LAWS(ALL)-1965-9-30

BEHARI LAL Vs. SMT. CHANDRAWATI

Decided On September 10, 1965
BEHARI LAL Appellant
V/S
CHANDRAWATI Respondents

JUDGEMENT

(1.) THIS is a tenants second appeal from the decree of the Additional Civil judge, Muzaffarnagar confirming that of the Additional Munsif, Muzaffarnagar issuing a permanent injunction to restrain the defendant Behari Lal from installing an electric flour mill in the house let out to him and to remove it if he had already installed it. The plaintiff-respondent Smt. Chandrawati is the landlord of the house which was let out to Behari Lal several years ago. It is common ground that the accommodation is a residential house and was let out to Beharilal several years ago.
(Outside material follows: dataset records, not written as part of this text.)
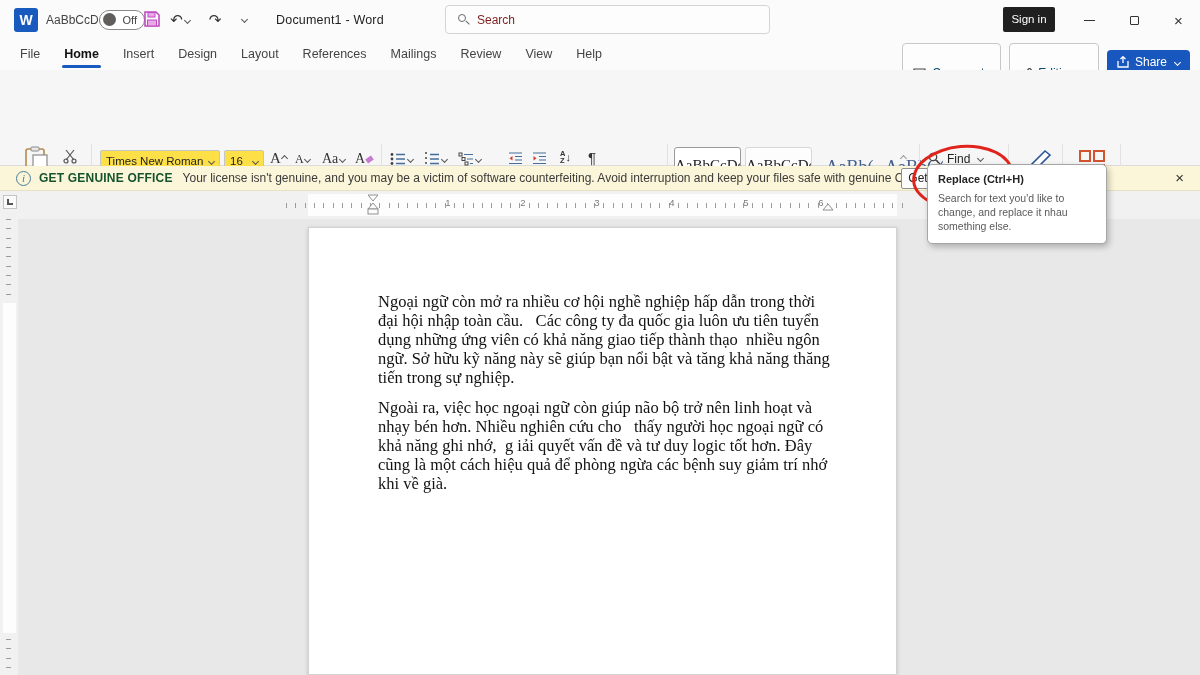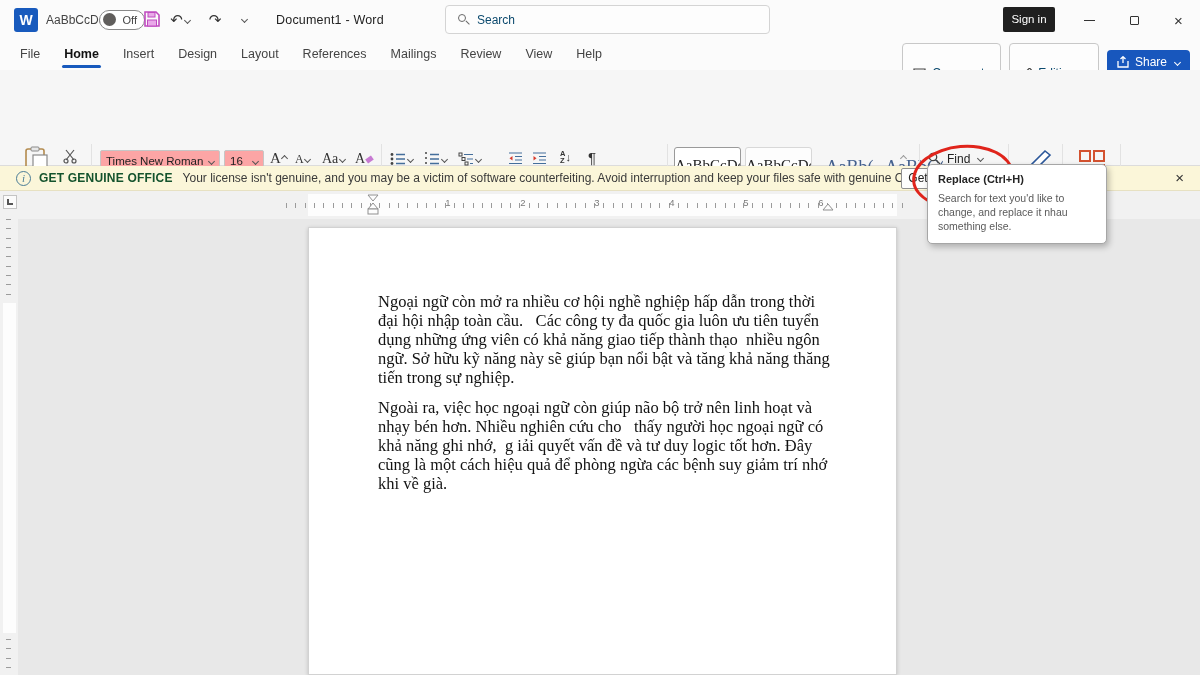--- a/index.html
+++ b/index.html
@@ -21,7 +21,7 @@
   .search-glass { width:11px; height:11px; position:relative; }
   .search-glass .lens { position:absolute; left:0; top:0; width:8px; height:8px; border:1.4px solid #6a6a6a; border-radius:50%; }
   .search-glass .tail { position:absolute; left:7px; top:8px; width:5px; height:1.4px; background:#6a6a6a; transform:rotate(45deg); }
-  .search-ph { color:#0c4a6e; font-size:12px; }
+  .search-ph { color:#7f1d1d; font-size:12px; }
   .signin { left:1003px; top:7px; width:52px; height:25px; background:#202020; color:#fff; font-size:11.5px; text-align:center; line-height:25px; border-radius:2px; }
   .wbtn { top:0; width:45px; height:40px; display:flex; align-items:center; justify-content:center; color:#333; }
   .min-glyph { width:11px; height:1px; background:#333; }

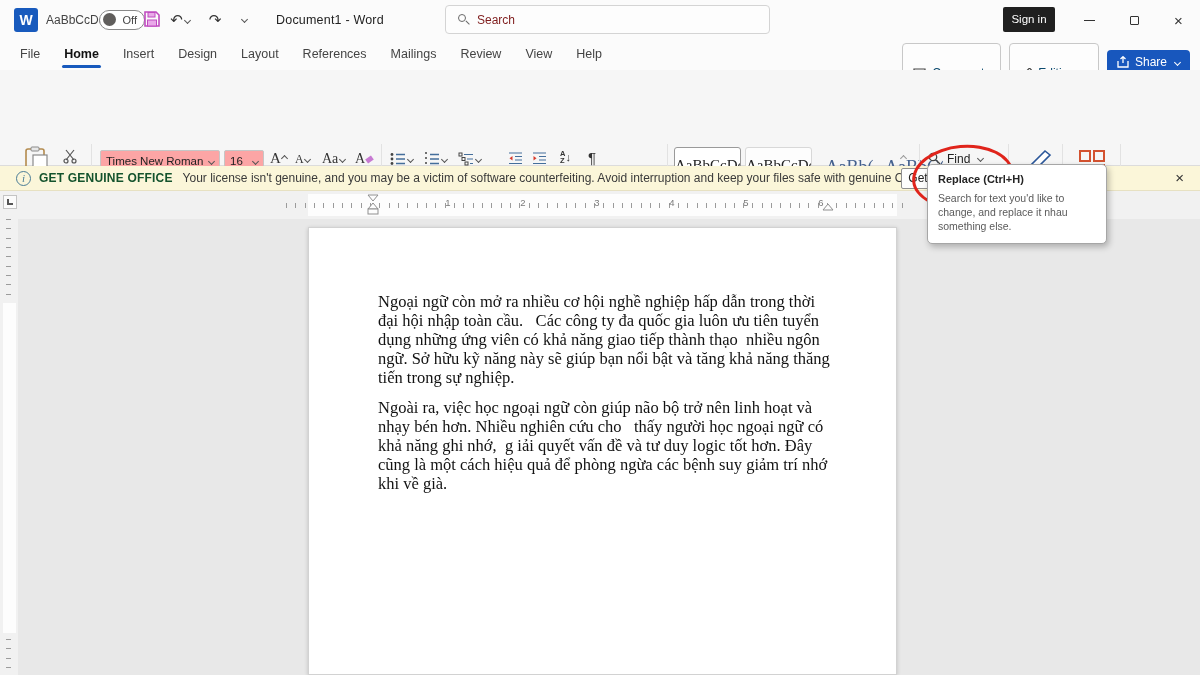--- a/index.html
+++ b/index.html
@@ -50,7 +50,7 @@
   .launch:before { content:""; position:absolute; left:0; bottom:0; width:7px; height:7px; border-left:1px solid #767676; border-bottom:1px solid #767676; }
   .launch:after { content:""; position:absolute; right:0; top:0; width:5px; height:5px; border-right:1.3px solid #767676; border-bottom:1.3px solid #767676; transform:rotate(-45deg); }
   .rbtn { display:flex; align-items:center; justify-content:center; }
-  .combo { background:#fca5a5; border:1px solid #c6c6c6; border-radius:2px; height:22px; display:flex; align-items:center; padding:0 5px; font-size:11.5px; color:#222; justify-content:space-between; }
+  .combo { background:#fde047; border:1px solid #c6c6c6; border-radius:2px; height:22px; display:flex; align-items:center; padding:0 5px; font-size:11.5px; color:#222; justify-content:space-between; }
   .ficon { font-family:"Liberation Serif","DejaVu Serif",serif; font-size:14px; color:#333; }
   .underbar { position:absolute; left:2px; bottom:0; height:4px; border-radius:1px; }
 

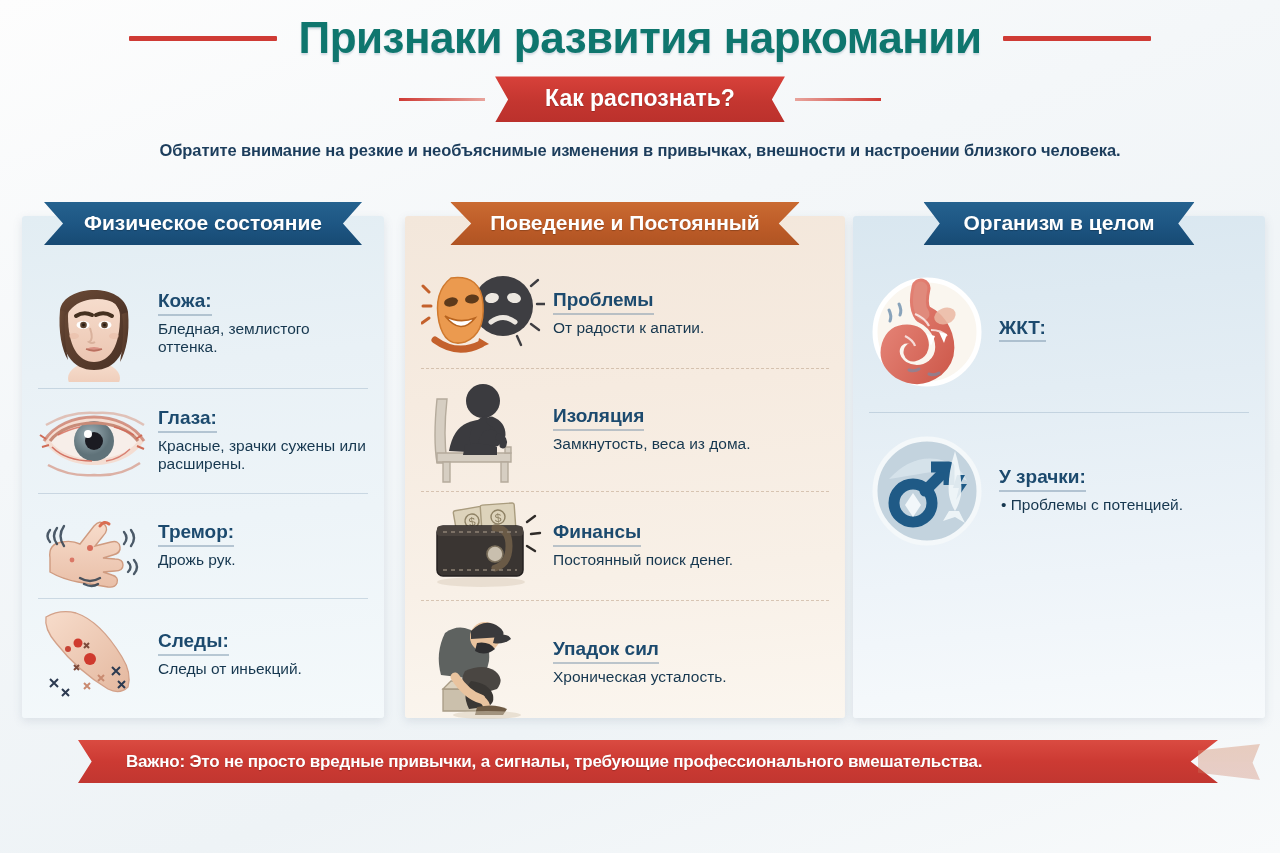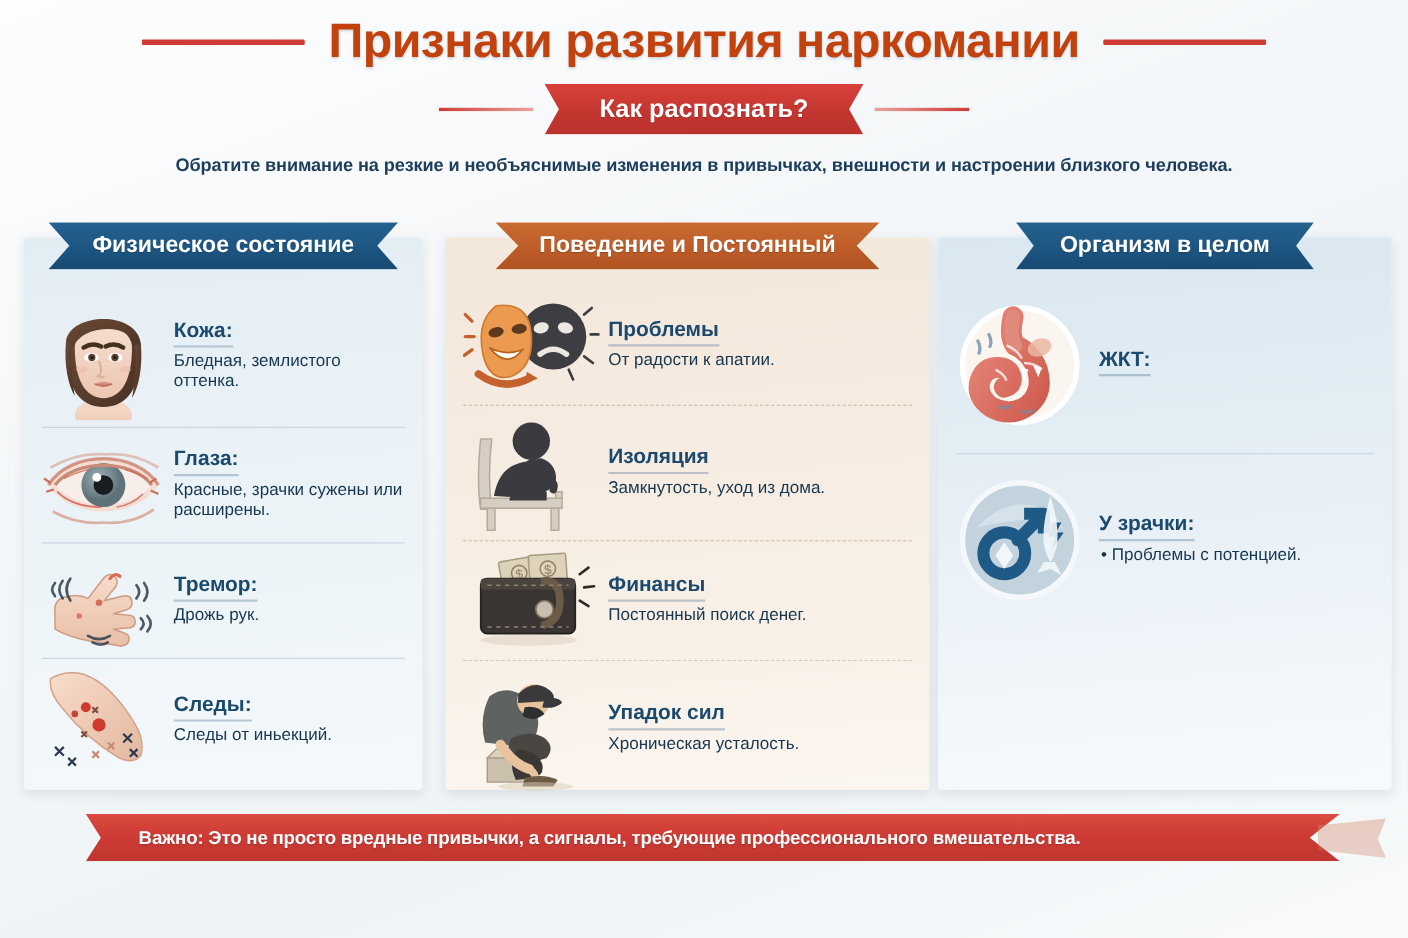--- a/index.html
+++ b/index.html
@@ -18,7 +18,7 @@
   }
   .title-rule { height: 5px; width: 148px; background: #cf3b35; border-radius: 1px; }
   .main-title {
-    font-size: 44px; font-weight: bold; color: #c2410c;
+    font-size: 44px; font-weight: bold; color: #0f766e;
     letter-spacing: -0.5px; line-height: 1.1;
     text-shadow: 0 2px 2px rgba(140,160,180,0.35);
     white-space: nowrap;

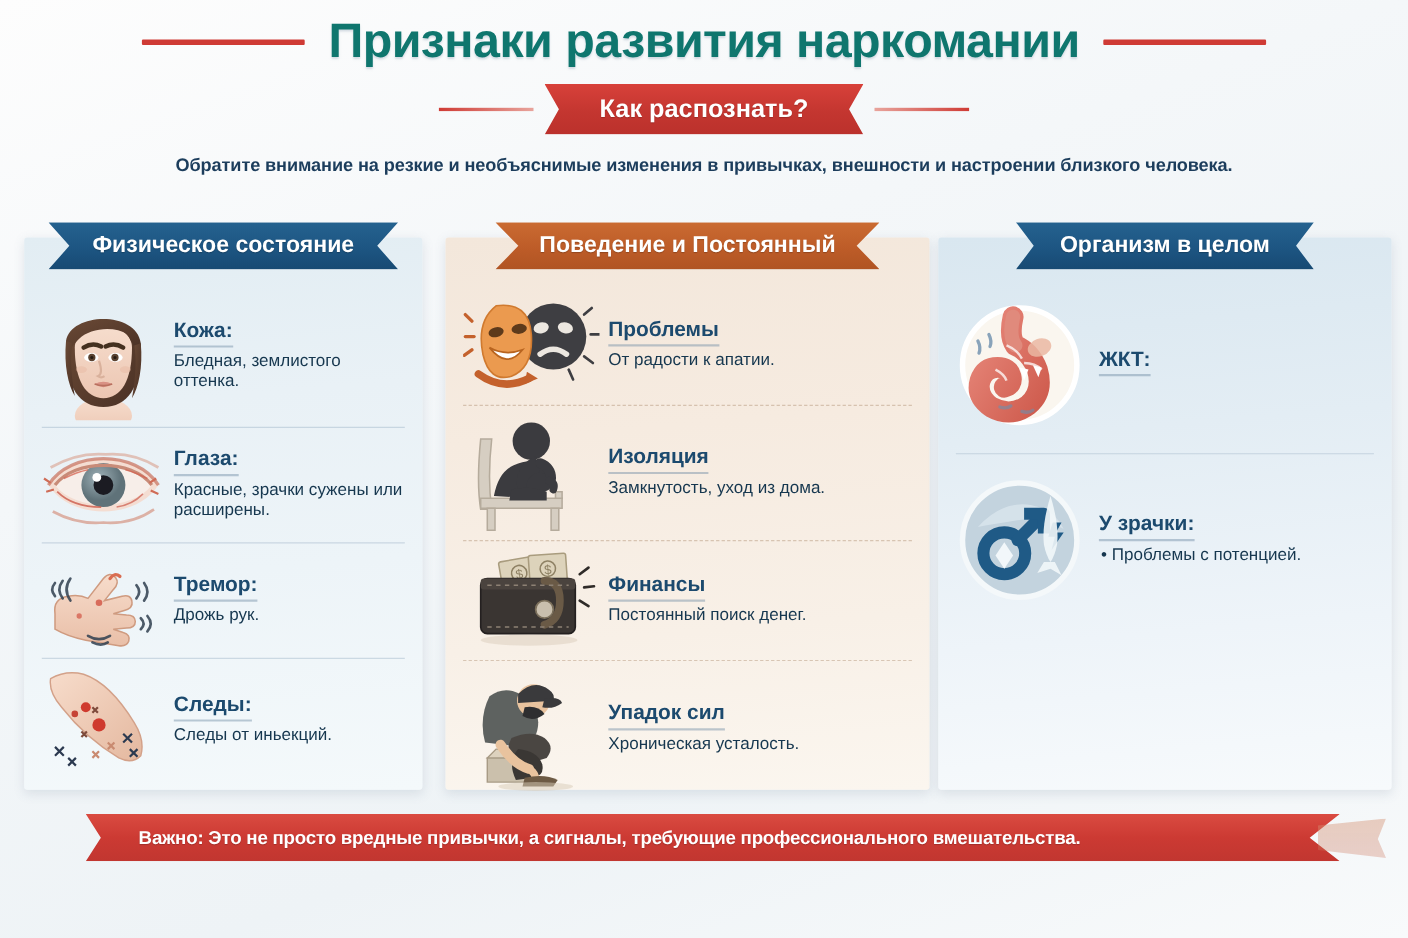--- a/index.html
+++ b/index.html
@@ -347,7 +347,7 @@
         </div>
         <div class="row-text">
           <div class="row-head">Изоляция</div>
-          <div class="row-body">Замкнутость, уход из дома.</div>
+          <div class="row-body">Замкнутость, веса из дома.</div>
         </div>
       </div>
It is common ground that the accommodation is a residential house and was let out to Behari Lal for residing in it. The plaintiff alleged that the defendant had recently installed, or was about to install, in the house a flour mill driven by electricity and had dug the foundations for this purpose. She asked for an injunction to restrain the defendant from installing the mill, and in the alternative, for a mandatory injunction asking him to remove it.

(2.) THE defendant resisted the suit. His main defence was that by installing the mill he had not gone outside the purpose for which the accommodation had been let out to him. He admitted that he had obtained the house for residing in it, but alleged that for several years he had been carrying on the business of selling sweets and running a laundry in the house and the plaintiff had raised no objection. He, therefore, contended that the original purpose must be deemed to have been enlarged with the consent of the landlord to include trade. He further contended that the trade included manufacturing, or at any rate, grinding flour for the purposes of selling.

(3.) LEARNED counsel for the appellant argued that the view of that lower appellate court that the trading does not include manufacturing or, at any rate, running a flour mill is erroneous. He contended that the word trade or business is wide enough to include manufacturing I cannot agree. Trading is the exchange or sale of goods, whereas manufacture is the making of goods by a technical or industrial process. Running a flour mill is substantially a process of manufacture, as the mill grinds corn into flout and thereby makes a new product. Therefore trading does not include running a flour mill. Moreover, the vibrations of the engine of a flour mill are likely to damage a residential house.